Misha's gesture took in the world. Solomon smiled. Even here, now, lost among the forgotten souls of Sachsenhausen, childhood encompassed enviable absolutes. "Why would my...
ghost
choose to go to you?"

"If I were right next to you and you were dying," the boy said, "it would come to me. I know about dybbuks. They're evil dead people, ones whose dreams we live in."

"If you believe in such things, Misha, you must stay away from me."

Though clearly terrified, the boy shook his head.

Even in his state of apathy, Solomon knew the urgency of the boy's fear of dybbuks--those souls unable to transmigrate to a higher world because of the enormity of their sins; souls that sought refuge in the bodies of living persons, causing instability, speaking foreign words through their mouths. He remembered begging his mentor, Beadle Cohen, to help him exorcise the dybbuk. The beadle had led him, instead, to the Kabbalah.

"You are strong, Solomon,
" the beadle insisted.
"The dybbuk has opened doors for you to see what other men cannot. Continue to be strong and it will leave as it came. Meanwhile, try to understand its message."

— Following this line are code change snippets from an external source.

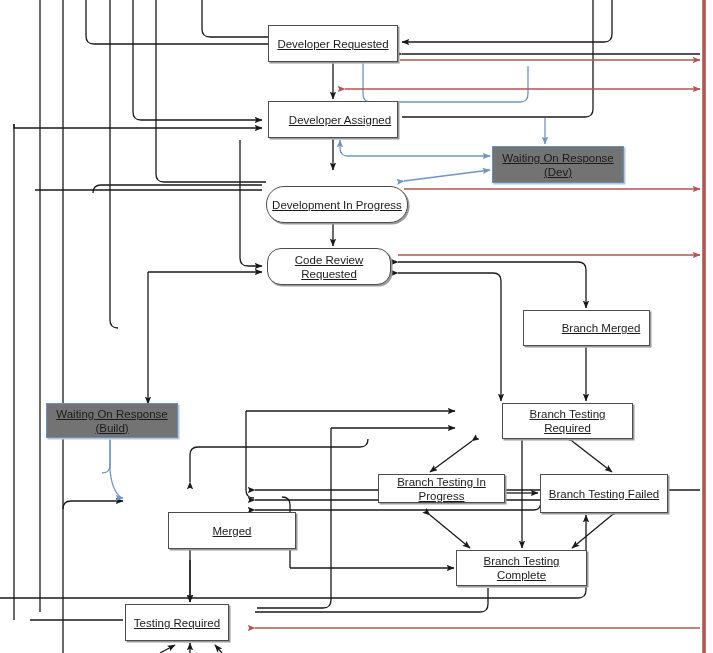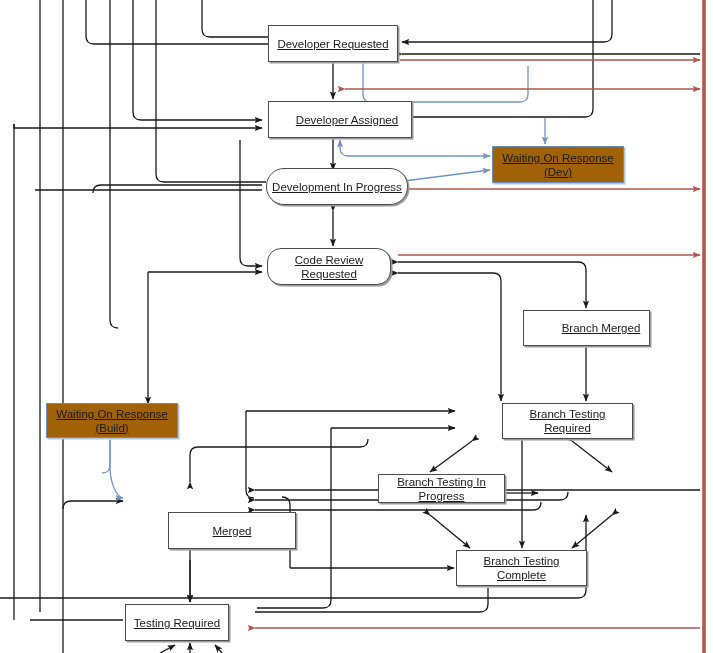"Developer Assigned" div.node { width: 144px -> 130px }
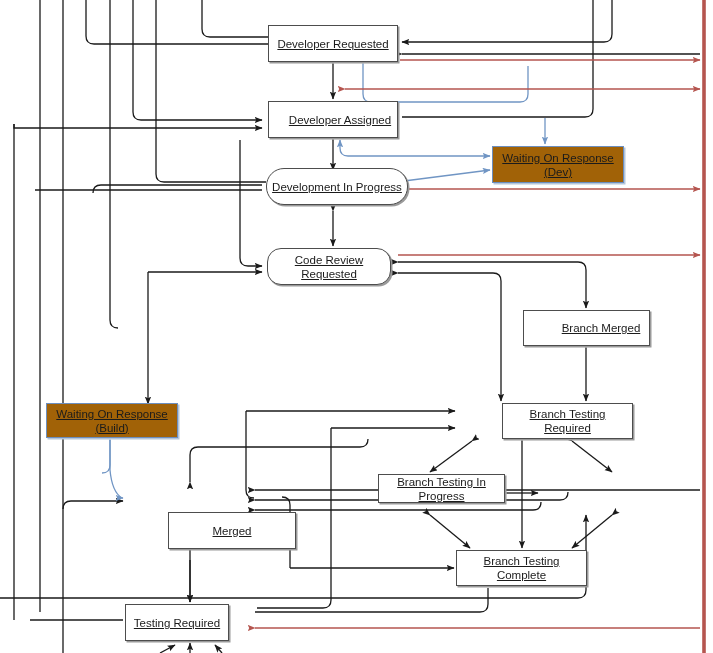"Waiting On Response" .node.blue { background: #a16207 -> #737373 }
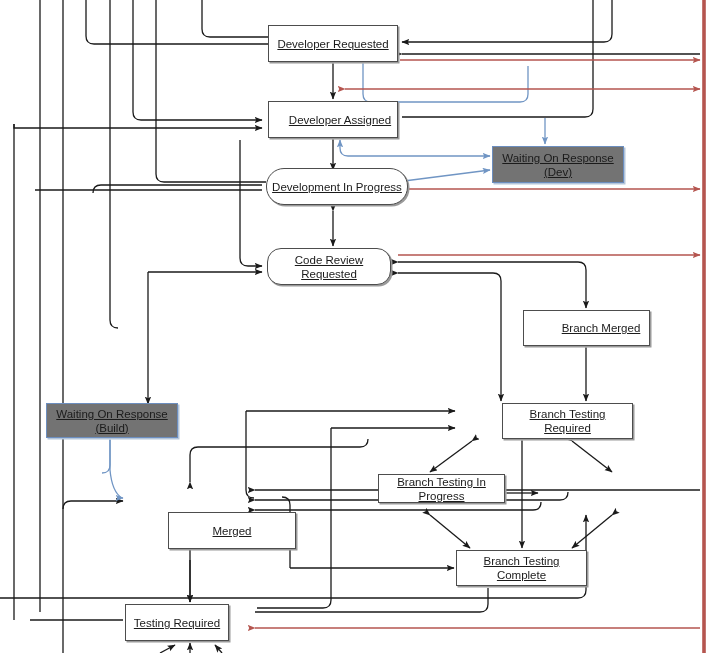"Development In Progress" div.node { top: 168px -> 186px }
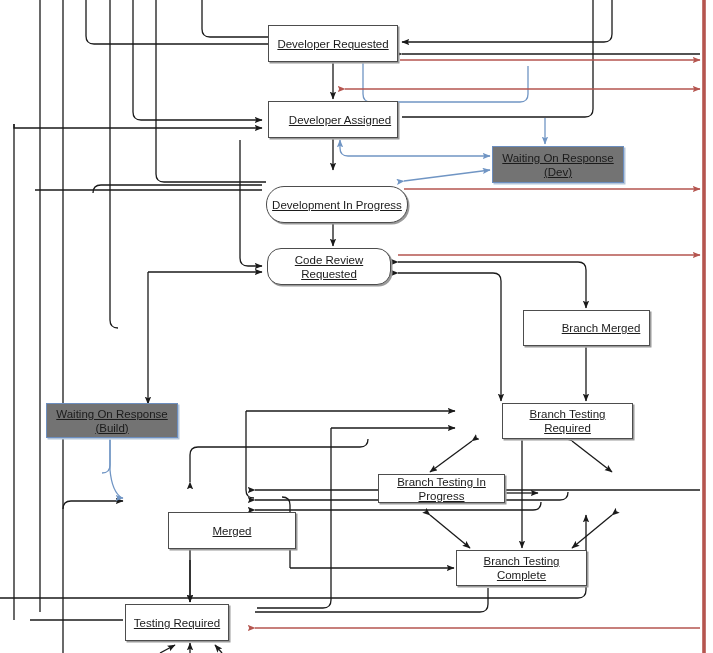"Branch Testing Failed" div.node { html: none -> <div> <span>Branch Testing Failed</span> </div> }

Why had that alien and separate personality cloven to him! If he were guilty of some secret sin that had created an opening for the unquiet soul to enter his own, it was one committed without knowledge or malice. Now, at nearly thirty, he believed that goodness rested in a single tenet of life--in treating your fellow man as you would be treated. Had that been his sin? Had he, at not quite thirteen, neglected to live by that creed?

Taking pity on the child, Sol let himself be led to Hans' bunk. They lay down together. Misha put his head on Sol's shoulder. A tear pressed out of his right eye and trickled down his cheek. He swiped at it angrily, as if it had no right to be there and prove him human.

Sol wanted to cry with him, but who was he to allow himself that luxury? He was nothing special, nor was his suffering. He closed his eyes and held them shut. He wanted nothing more of this world. "Tell me exactly what you meant just now," he whispered.

"My papa is...was a rabbi. One time a man came to the house so Papa could get rid of the ghost-thing inside him. Papa called it a dybbuk."

"What makes you think I have a dybbuk inside
me?"

"Your eyes are strange, like his," the child said. "Papa said the man saw things we could not see. Heard them too. You know. Inside his head. Things from the past and from the future."

Sol thought again about the recurring figures in his visions: the Ethiopian Jew, his black head bald but for the crown of hair that looked like a
yarmulke;
an old man and a woman, robed in tattered blankets and bent over a steaming tea pot; an infant held up to a horned totem by a disembodied brown hand. He knew of no such men, no such baby, no such realities. And the other visions, like Göring talking about something called critical mass, or experiments on the mummified corpse of an ancient Hebrew.